Imagine you’re a writer and you’ve just invented a race of 90ft humanoid rabbits with osmium bones. What do you call them? (Aside from “Sir” if they’re within earshot.)
One way is to create a brand new word out of a collection of syllables you like. This is what a stereotypical high fantasy story contains, with everyone having long polysyllabic names filled with x’s and j’s. Sometimes the results are evocative, other times not.
At the other end of the scale, you could call the creatures by a name that already exists, such as declaring that everyone calls these 90ft rabbits ‘hares’. This means that the reader already knows the word and is familiar with its connotations; if there are a dozen weird races running around, all with strange names, the reader will never forget that the ‘hares’ are the giant rabbit ones. Then again, connotations aren’t always good, and may just clutter up the story; 90ft rabbits are less intimidating if they remind you of bad ‘hare’ puns every time they appear.
There are three threatening types of creatures in today’s story. The first are the toves, arm-length carapaced beasties. They crawl out of some higher dimension into a space station or spaceship and proceed to nest. They can eat almost anything, and when they find a secluded spot they begin to breed. These are fairly easy to kill, and cheshires (I’ll get to them in a moment) just gobble them up. But if their population exceeds a certain threshold, they weaken the fabric of reality around them sufficiently that a rath can appear.
Raths are much hardier. Their armor is thicker and their only weak point is at the back of the neck; a cheshire has to be lucky to face one of these things and live. But ultimately they can be dealt with. The problem comes if the raths start to breed and multiply until a bandersnatch can crawl into the physical realm. At that point you have to abandon ship or station immediately; there is nothing you can do against a bandersnatch.
As you can see, the creatures’ names from this story are being drawn from Lewis Carroll, and I think the names used are a neat idea. Their common source means the names all fit well with each other. (This is more of a problem than you might realise; to quote a Rinkworks article, Do you see nothing wrong with having two characters from the same small isolated village being named “Tim Umber” and “Belthusalanthalus al’Grinsok”?) Yet they also don’t have many connotations. Raths and toves and bandersnatches are not described in the poem at all*, and I can’t think of any other writers memorably using raths and toves, so I as a reader don’t have any connotations either. To me they’re the right level of blank slate on which to create a new fiendish breed of monster.
I associate bandersnatches with sentient trees, but that’s because I read Larry Niven in my formative years.

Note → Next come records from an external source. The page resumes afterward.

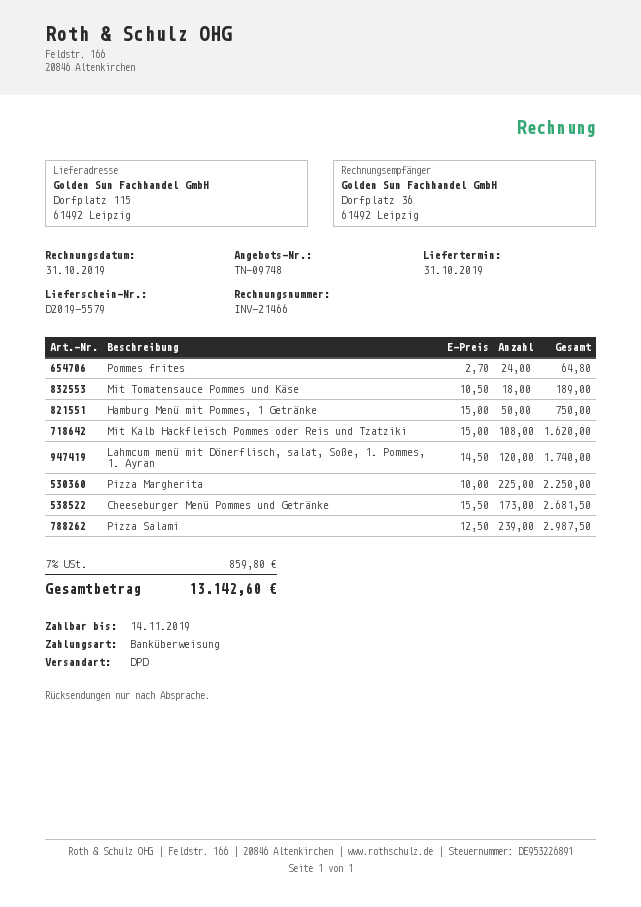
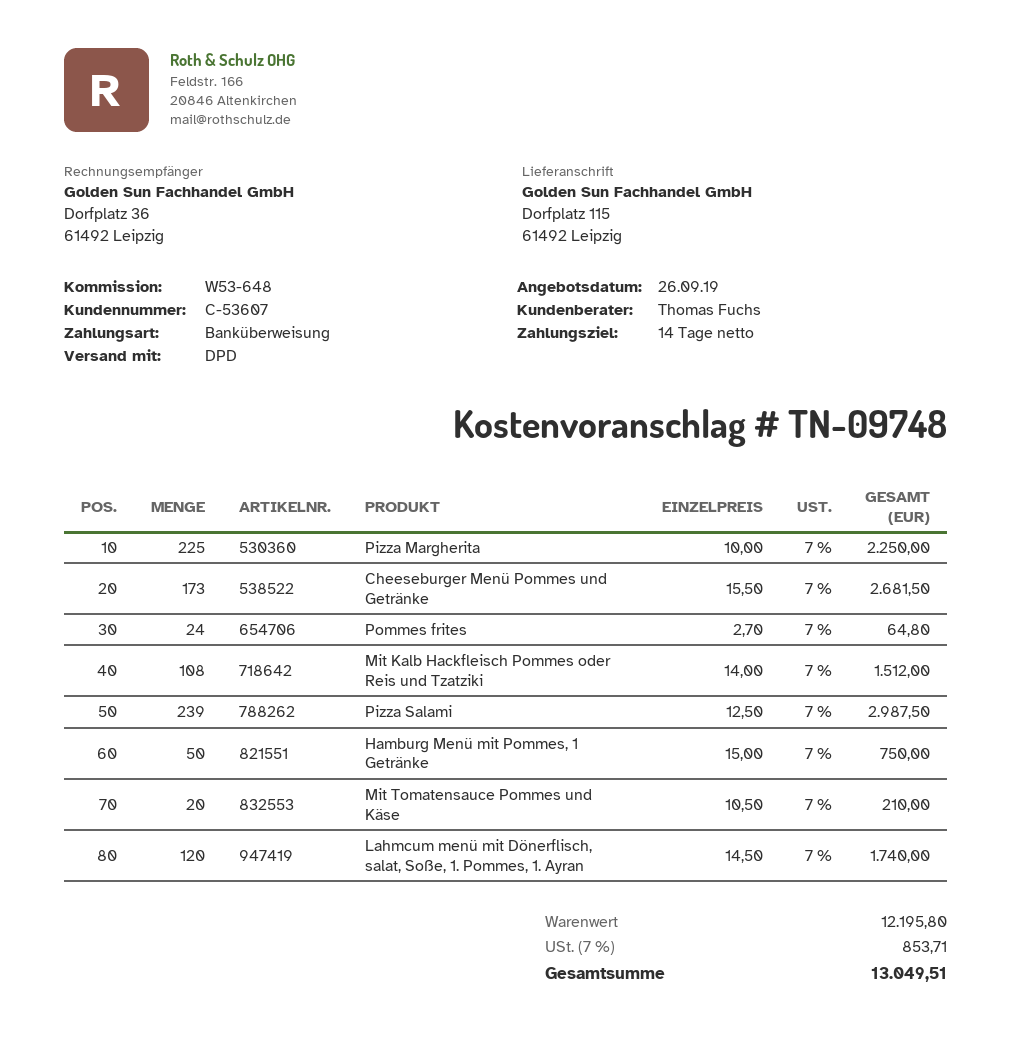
Mit Tomatensauce Pommes und Käse: 18 x 10.50 = 189.00 -> 20 x 10.50 = 210.00
Mit Kalb Hackfleisch Pommes oder Reis und Tzatziki: 108 x 15.00 = 1620.00 -> 108 x 14.00 = 1512.00
tax: 7% = 859.80 -> 7% = 853.71
total: 13142.60 -> 13049.51

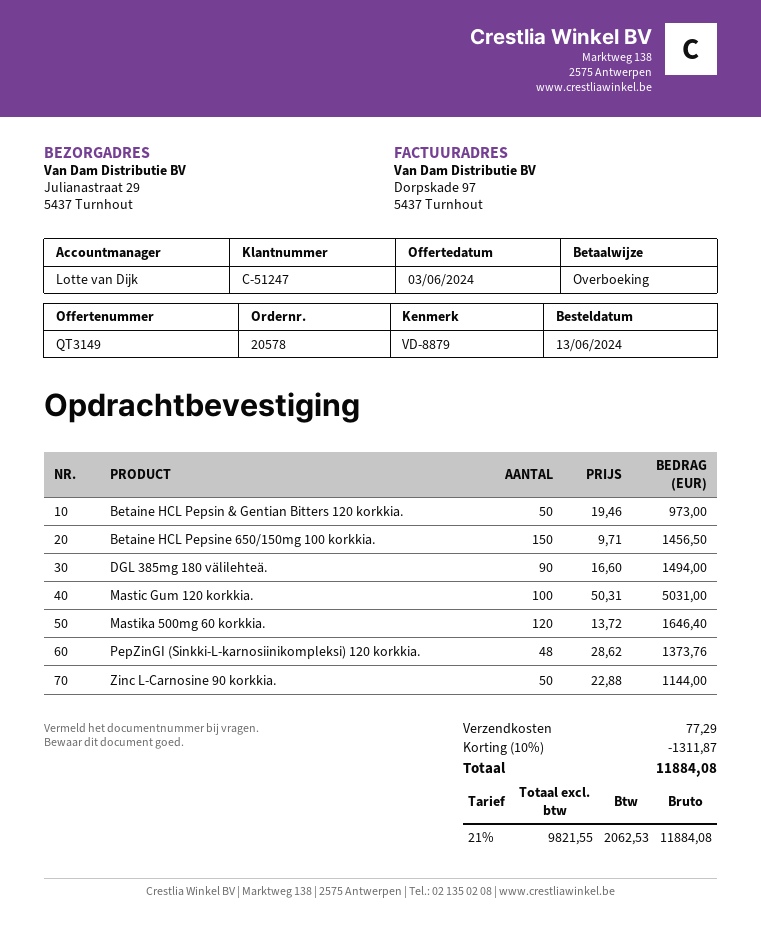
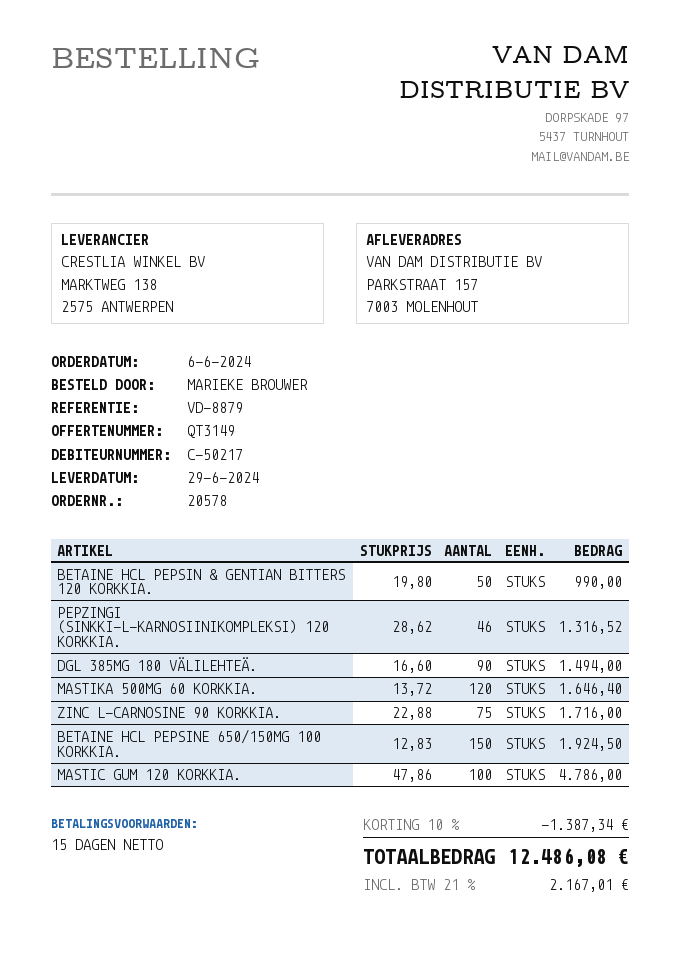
order date: 2024-06-13 -> 2024-06-06
customer number: C-51247 -> C-50217
ship to: Julianastraat 29, 5437 Turnhout -> PARKSTRAAT 157, 7003 MOLENHOUT
Betaine HCL Pepsin & Gentian Bitters 120 korkkia.: 50 x 19.46 = 973.00 -> 50 x 19.80 = 990.00
Betaine HCL Pepsine 650/150mg 100 korkkia.: 150 x 9.71 = 1456.50 -> 150 x 12.83 = 1924.50
Mastic Gum 120 korkkia.: 100 x 50.31 = 5031.00 -> 100 x 47.86 = 4786.00
PepZinGI (Sinkki-L-karnosiinikompleksi) 120 korkkia.: 48 x 28.62 = 1373.76 -> 46 x 28.62 = 1316.52
Zinc L-Carnosine 90 korkkia.: 50 x 22.88 = 1144.00 -> 75 x 22.88 = 1716.00
discount: 10% = 1311.87 -> 10% = 1387.34
shipping: 77.29 -> none
tax: 21% = 2062.53 -> 21% = 2167.01
total: 11884.08 -> 12486.08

Anyway, the story is about Irizarry and his cheshire called Mongoose. This is neither a cat nor a mongoose, but a serpentine creature that can sense and fight raths and toves. Irizarry wears Mongoose draped around his neck, and their relationship reminds me of people who use snakes as service animals to warn them of imminent seizures. And as soon as they step onto Kadath station Mongoose begins tracing signs on Irizarry’s chest to warn that he smells the presence of toves.
Irizarry goes to investigate and finds in the recesses of the station an enormous colony of toves; enough that Mongoose detects there is not just one rath here, but several. Irizarry is terrified that a bandersnatch has already appeared and is determined to leave, but the station’s political officer convinces him to stay and use Mongoose to deal with the infestation.
As you might expect, what follows is a nicely claustrophobic adventure through alien-infested corridors. The progression of toves to raths to bandersnatches adds this systematic logic that really strengthens the world-building even though so little is actually explained, and it adds up to an effective environment of impending doom. I must confess I wasn’t too fond of the political officer (there was too much of a disconnect between how everyone else sees her and how she actually appears, and she’s mainly there for conversational exposition), but otherwise this is an enjoyable tale.
*Admittedly there’s a scene in Through the Looking Glass where Humpty Dumpty describes what the first verse of Jabberwocky means, and that reveals that a rath is “a sort of green pig” and toves are badger/lizard/corkscrew hybrids. But I’ve never imagined them as such, and the explanation left much less of a mark on me than the original poem. After all, it also says that ‘brillig’ means ‘about four o’clock in the afternoon’, which is far less dank and forboding than the ‘brillig’ I imagine in the poem.
Mongoose by Sarah Monette & Elizabeth Bear
Availability: free online, print
Word count: 8,400
First published: Lovecraft Unbound, edited by Ellen Datlow, 2009, Dark Horse Books
Where to find it: It is online at Clarksworld magazine here
The Year’s Best SF and Fantasy 2010, edited by Rich Horton, 2010, Prime Books
New Cthulhu: The Recent Weird, edited by Paula Guran, 2011, Prime Books
In Space No One Can Hear You Scream, edited by Hank Davis, 2013, Baen
wow! i didn’t even recognize your writing style until you started the actual review bit! i think i’m going to get myself a hold of this story!